* **Work item**: Search the records for the string "spacing" and copy every line in which it appears.

* **Task input**:
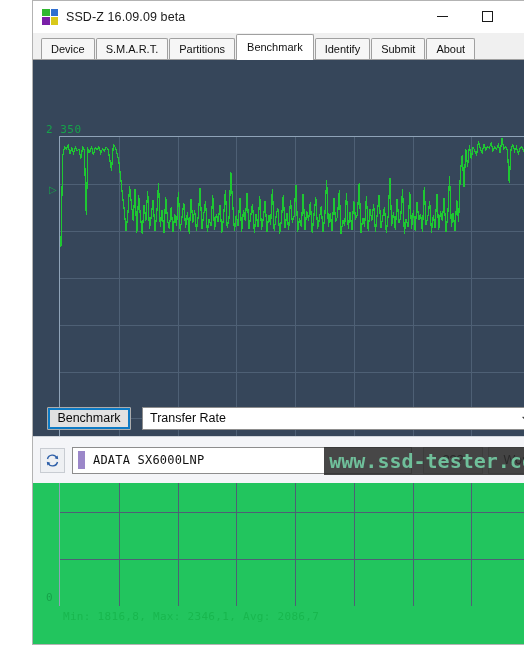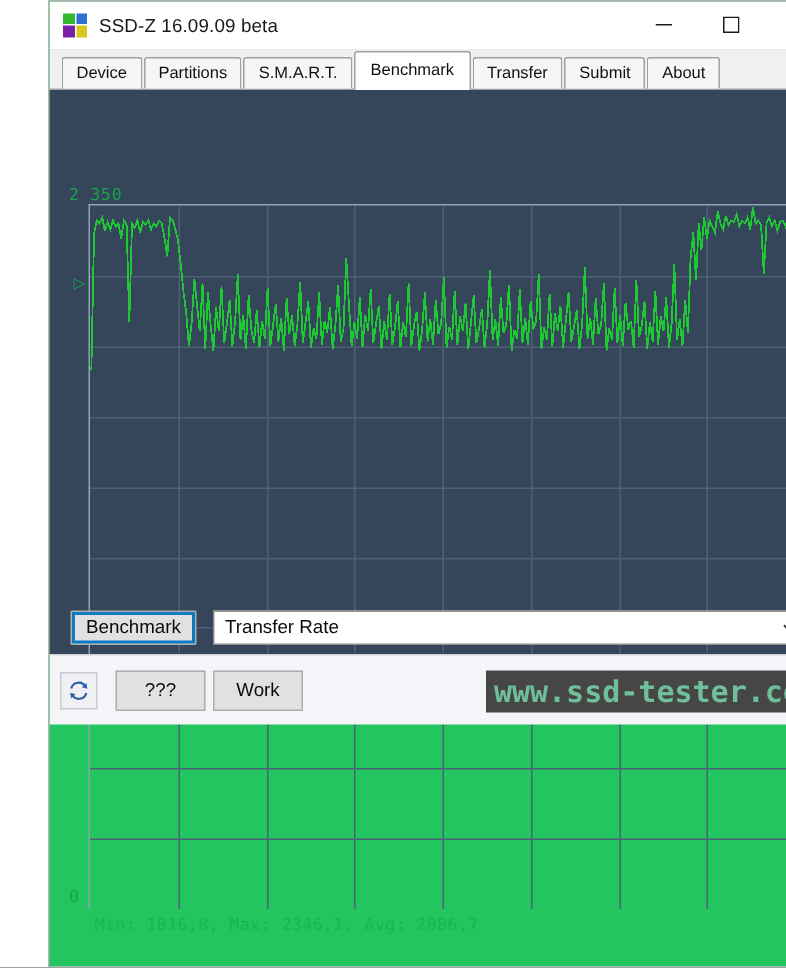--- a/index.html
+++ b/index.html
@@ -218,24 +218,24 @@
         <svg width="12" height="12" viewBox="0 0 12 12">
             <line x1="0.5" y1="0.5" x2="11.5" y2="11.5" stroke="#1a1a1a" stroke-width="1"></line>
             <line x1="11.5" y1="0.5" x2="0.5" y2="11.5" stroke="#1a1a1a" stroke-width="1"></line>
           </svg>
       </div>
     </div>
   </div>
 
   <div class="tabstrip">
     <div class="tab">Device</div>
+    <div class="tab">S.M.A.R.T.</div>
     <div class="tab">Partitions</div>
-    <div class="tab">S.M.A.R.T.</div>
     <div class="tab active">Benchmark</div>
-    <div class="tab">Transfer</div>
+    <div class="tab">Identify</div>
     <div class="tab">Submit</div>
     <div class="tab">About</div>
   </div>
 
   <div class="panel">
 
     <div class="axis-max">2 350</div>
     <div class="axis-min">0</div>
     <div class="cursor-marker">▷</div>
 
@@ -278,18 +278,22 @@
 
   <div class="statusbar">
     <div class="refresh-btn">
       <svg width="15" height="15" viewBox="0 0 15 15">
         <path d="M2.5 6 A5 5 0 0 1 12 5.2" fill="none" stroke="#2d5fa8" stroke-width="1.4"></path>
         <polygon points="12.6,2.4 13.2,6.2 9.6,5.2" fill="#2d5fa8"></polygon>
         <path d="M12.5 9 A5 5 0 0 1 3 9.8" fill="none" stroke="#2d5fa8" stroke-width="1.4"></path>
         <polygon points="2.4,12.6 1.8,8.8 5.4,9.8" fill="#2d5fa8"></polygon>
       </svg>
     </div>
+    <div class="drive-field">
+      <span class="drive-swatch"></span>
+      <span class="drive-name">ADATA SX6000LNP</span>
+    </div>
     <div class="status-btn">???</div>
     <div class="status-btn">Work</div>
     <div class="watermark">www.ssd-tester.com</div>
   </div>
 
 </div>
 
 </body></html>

--

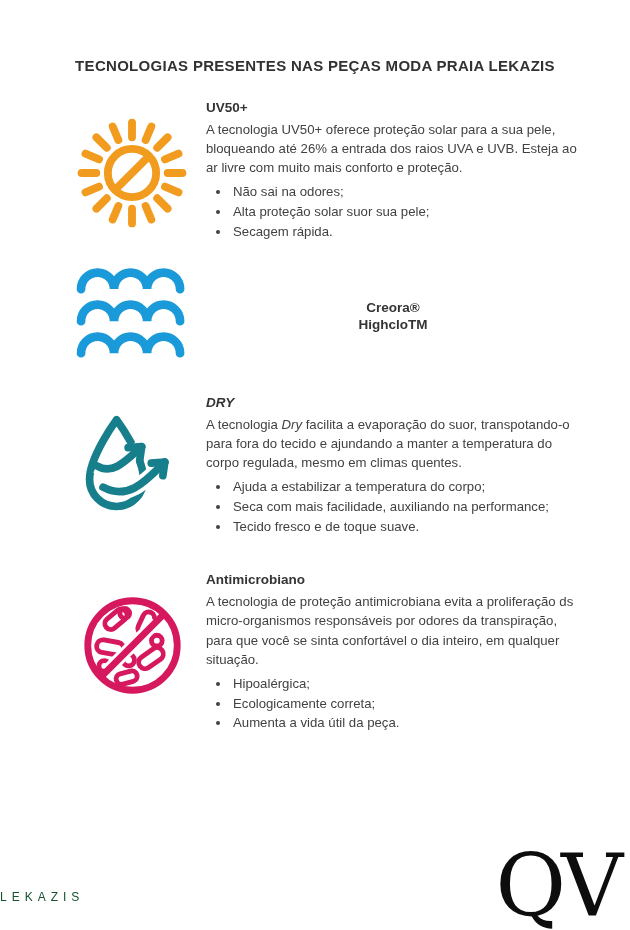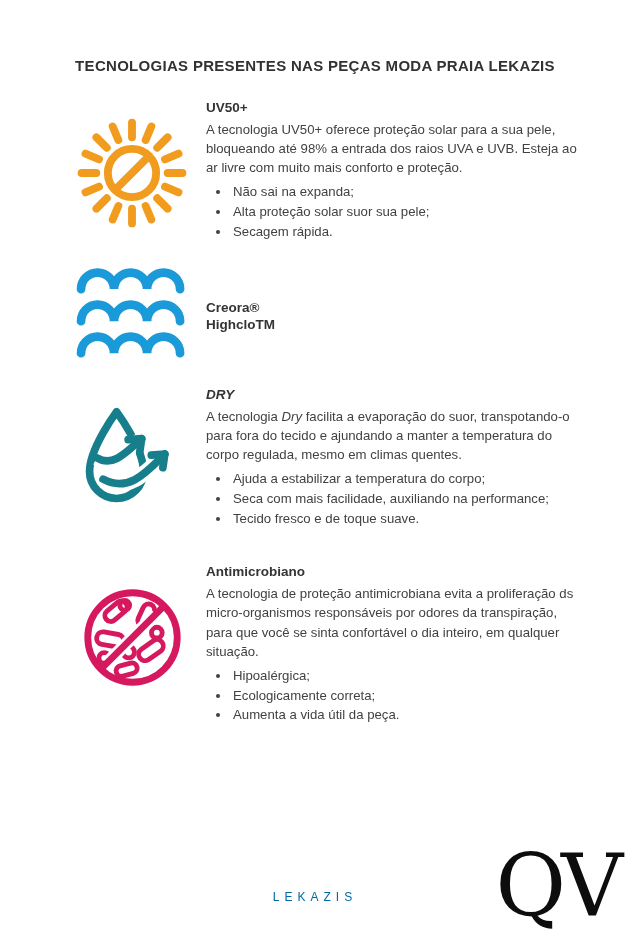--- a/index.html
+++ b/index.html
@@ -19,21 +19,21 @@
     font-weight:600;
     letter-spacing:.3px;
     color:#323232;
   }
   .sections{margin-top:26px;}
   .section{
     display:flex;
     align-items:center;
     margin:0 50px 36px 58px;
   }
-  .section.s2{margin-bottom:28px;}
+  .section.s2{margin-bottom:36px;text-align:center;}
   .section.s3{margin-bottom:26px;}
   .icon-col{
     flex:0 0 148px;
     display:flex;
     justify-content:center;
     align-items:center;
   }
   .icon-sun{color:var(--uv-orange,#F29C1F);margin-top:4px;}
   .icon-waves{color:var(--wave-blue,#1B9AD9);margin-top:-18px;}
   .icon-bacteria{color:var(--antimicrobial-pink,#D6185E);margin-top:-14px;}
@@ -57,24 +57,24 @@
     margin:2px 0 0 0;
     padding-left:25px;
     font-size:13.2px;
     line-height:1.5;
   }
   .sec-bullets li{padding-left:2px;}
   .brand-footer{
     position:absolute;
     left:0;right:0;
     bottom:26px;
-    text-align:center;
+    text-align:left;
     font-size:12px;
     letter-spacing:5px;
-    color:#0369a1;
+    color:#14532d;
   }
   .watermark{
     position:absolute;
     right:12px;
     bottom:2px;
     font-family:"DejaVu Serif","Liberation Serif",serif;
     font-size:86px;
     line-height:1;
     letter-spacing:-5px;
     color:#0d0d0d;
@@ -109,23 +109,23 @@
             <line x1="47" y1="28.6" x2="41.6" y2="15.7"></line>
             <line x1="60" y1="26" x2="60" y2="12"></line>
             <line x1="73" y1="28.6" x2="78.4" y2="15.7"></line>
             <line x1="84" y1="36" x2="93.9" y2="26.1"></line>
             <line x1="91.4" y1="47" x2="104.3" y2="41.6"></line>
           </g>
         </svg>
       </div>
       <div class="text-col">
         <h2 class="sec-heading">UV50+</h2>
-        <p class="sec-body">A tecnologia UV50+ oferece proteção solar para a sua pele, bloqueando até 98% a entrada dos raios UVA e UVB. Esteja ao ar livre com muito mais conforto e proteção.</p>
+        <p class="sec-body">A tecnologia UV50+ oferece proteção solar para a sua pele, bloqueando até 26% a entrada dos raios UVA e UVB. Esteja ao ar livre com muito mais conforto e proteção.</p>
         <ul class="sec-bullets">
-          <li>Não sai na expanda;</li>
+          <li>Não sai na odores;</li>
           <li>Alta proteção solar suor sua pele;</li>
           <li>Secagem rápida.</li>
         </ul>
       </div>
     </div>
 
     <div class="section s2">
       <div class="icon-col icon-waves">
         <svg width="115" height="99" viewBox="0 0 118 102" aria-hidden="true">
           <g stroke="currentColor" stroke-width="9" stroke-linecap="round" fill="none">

* **Reply to the exercise**:
     letter-spacing:.3px;
     letter-spacing:5px;
     letter-spacing:-5px;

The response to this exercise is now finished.